Task instructions -> From the entries that follow, copy each line in which "section" appears.

Supplied records ->
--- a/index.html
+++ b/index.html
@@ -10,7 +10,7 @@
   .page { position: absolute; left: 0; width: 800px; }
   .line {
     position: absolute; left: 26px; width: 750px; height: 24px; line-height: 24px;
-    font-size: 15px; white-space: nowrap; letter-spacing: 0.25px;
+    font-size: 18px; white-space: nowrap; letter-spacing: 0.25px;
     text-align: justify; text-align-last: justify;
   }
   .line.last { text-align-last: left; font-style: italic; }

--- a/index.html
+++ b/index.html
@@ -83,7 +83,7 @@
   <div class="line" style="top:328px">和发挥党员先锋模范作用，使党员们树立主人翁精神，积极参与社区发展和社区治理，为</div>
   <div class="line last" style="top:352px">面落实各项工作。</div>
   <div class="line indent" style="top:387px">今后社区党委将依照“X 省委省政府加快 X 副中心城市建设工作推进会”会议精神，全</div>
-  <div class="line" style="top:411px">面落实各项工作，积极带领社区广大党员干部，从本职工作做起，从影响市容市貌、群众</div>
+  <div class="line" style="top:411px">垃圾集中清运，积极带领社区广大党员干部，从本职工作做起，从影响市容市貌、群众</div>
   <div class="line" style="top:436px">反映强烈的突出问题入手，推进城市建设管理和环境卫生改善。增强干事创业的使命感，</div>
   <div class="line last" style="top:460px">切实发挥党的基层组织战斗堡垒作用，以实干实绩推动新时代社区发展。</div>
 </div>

...

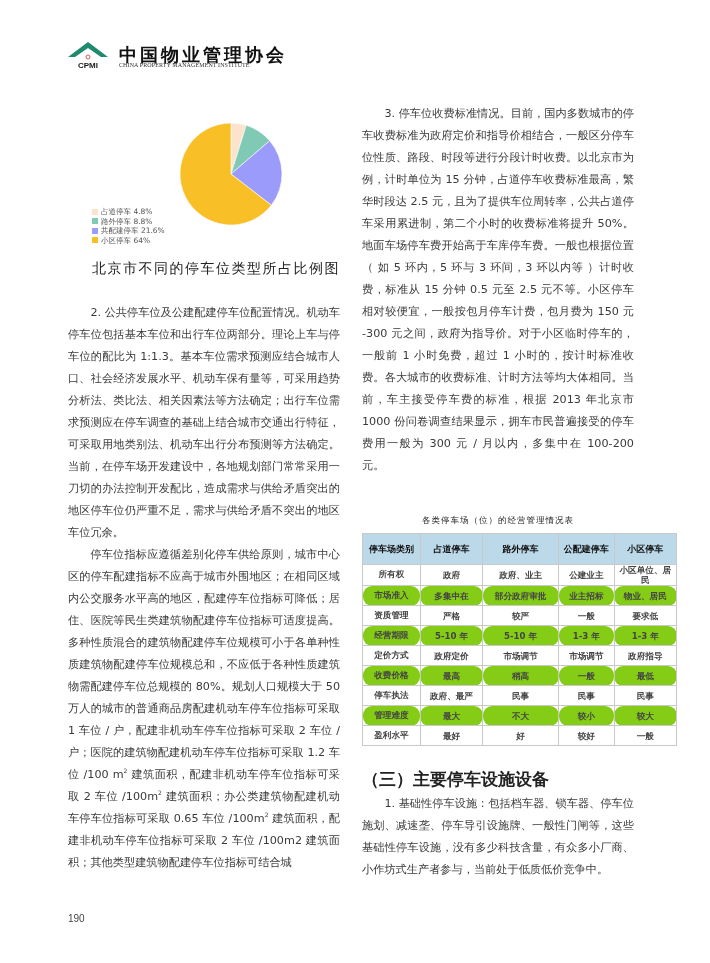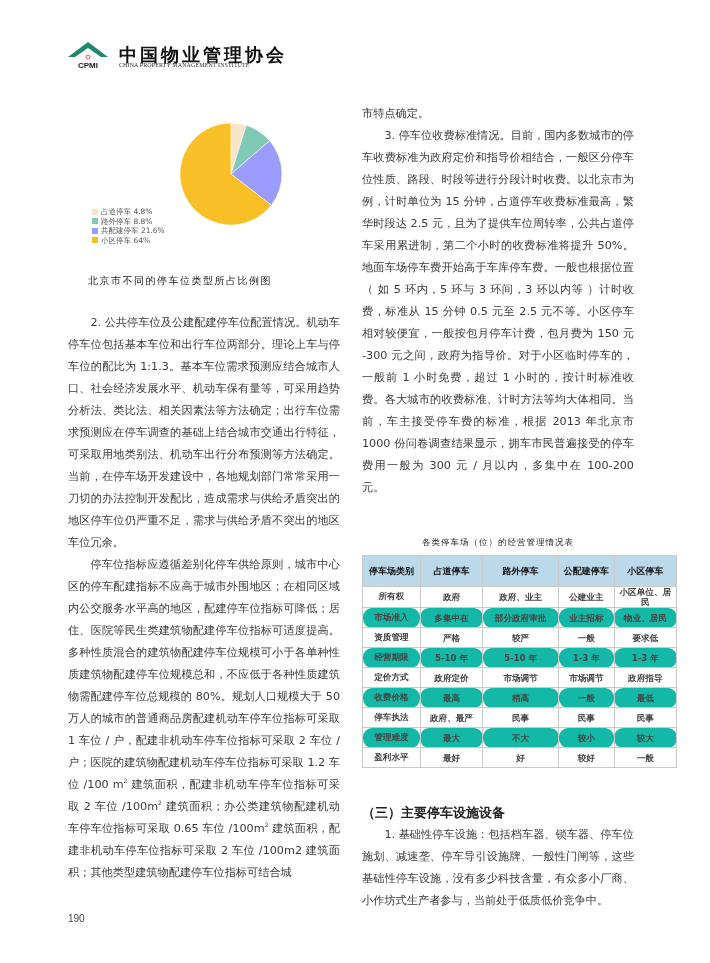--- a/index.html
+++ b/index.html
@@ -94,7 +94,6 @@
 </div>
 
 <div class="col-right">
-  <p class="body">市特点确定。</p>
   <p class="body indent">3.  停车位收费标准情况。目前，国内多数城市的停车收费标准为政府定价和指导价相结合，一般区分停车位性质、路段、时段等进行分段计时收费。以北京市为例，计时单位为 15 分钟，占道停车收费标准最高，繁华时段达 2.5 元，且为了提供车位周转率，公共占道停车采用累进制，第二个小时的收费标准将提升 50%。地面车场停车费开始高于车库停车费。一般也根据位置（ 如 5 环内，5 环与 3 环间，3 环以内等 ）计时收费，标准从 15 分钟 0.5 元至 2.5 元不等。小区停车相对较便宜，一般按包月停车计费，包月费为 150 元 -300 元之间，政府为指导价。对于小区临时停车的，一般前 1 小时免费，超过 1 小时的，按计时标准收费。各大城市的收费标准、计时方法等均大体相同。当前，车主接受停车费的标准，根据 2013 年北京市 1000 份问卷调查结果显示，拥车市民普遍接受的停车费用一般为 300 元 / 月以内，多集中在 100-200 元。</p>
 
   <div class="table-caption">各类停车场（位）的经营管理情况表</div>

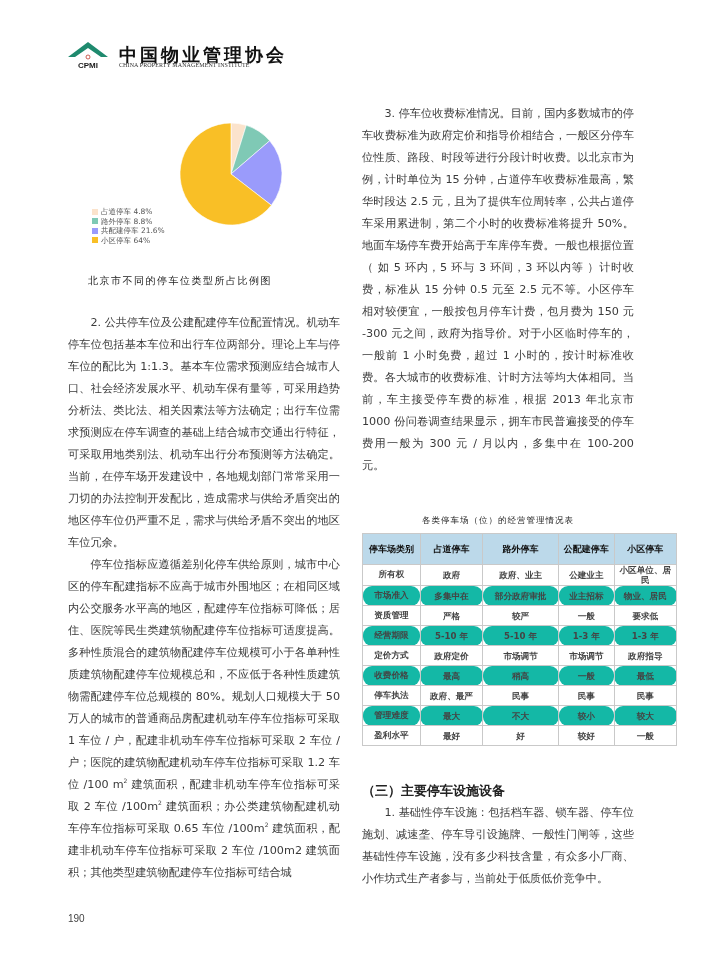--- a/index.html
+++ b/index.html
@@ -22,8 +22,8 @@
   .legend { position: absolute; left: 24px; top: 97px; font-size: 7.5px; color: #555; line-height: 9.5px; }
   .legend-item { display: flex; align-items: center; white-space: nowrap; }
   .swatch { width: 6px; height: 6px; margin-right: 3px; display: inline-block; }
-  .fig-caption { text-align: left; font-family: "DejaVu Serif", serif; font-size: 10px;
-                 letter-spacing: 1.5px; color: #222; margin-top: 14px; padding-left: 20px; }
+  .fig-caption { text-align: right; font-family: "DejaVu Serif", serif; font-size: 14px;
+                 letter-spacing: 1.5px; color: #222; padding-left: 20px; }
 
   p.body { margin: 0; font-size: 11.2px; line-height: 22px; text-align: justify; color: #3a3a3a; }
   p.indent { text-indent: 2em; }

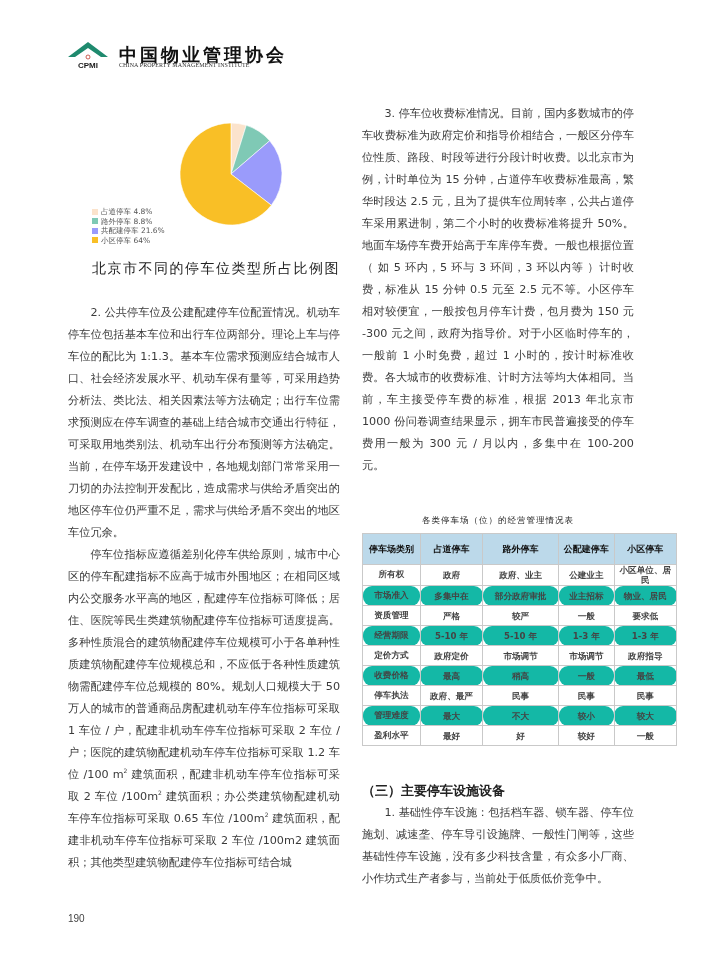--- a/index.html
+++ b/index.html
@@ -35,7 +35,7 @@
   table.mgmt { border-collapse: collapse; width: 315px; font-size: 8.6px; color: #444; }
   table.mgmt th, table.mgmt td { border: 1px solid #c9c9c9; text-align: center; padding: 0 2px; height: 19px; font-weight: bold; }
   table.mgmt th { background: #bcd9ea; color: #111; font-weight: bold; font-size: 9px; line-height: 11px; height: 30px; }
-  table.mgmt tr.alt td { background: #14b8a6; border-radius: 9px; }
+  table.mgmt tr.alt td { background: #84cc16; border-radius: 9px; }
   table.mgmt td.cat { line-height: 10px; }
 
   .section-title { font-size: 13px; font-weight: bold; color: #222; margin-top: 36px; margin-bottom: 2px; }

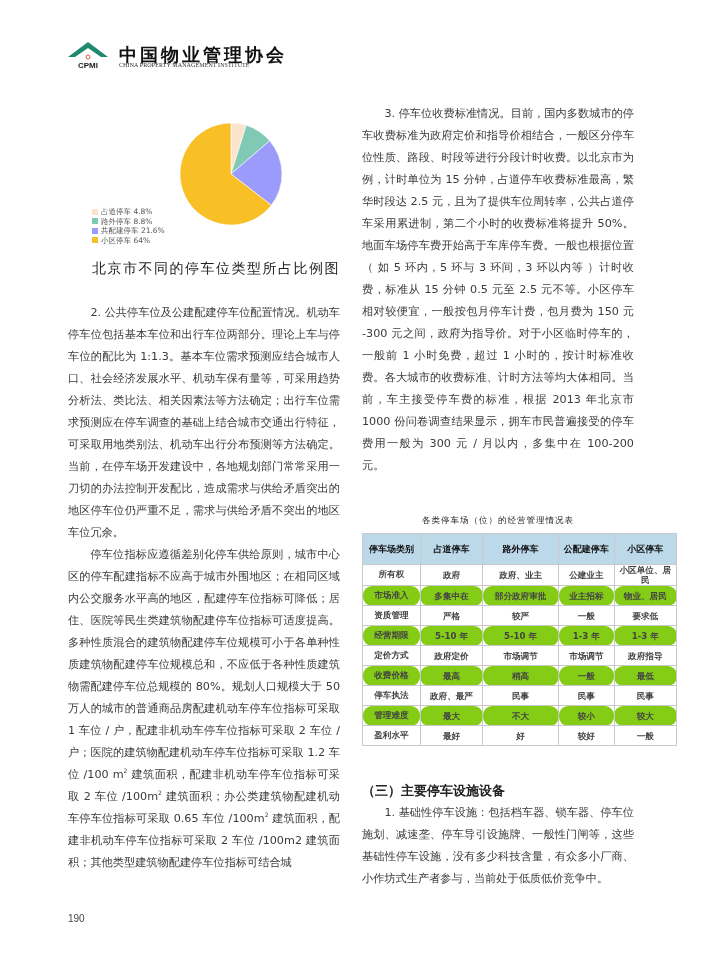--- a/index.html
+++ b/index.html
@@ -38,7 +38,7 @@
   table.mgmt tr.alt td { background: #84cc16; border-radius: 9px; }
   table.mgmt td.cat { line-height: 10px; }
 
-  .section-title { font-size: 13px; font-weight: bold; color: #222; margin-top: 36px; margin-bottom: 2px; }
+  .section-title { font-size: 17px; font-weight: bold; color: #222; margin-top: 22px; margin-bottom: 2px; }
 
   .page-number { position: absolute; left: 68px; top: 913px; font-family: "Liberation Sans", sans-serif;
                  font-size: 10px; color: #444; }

Output of the task ->
   .section-title { font-size: 13px; font-weight: bold; color: #222; margin-top: 36px; margin-bottom: 2px; }
-  .section-title { font-size: 13px; font-weight: bold; color: #222; margin-top: 36px; margin-bottom: 2px; }
+  .section-title { font-size: 17px; font-weight: bold; color: #222; margin-top: 22px; margin-bottom: 2px; }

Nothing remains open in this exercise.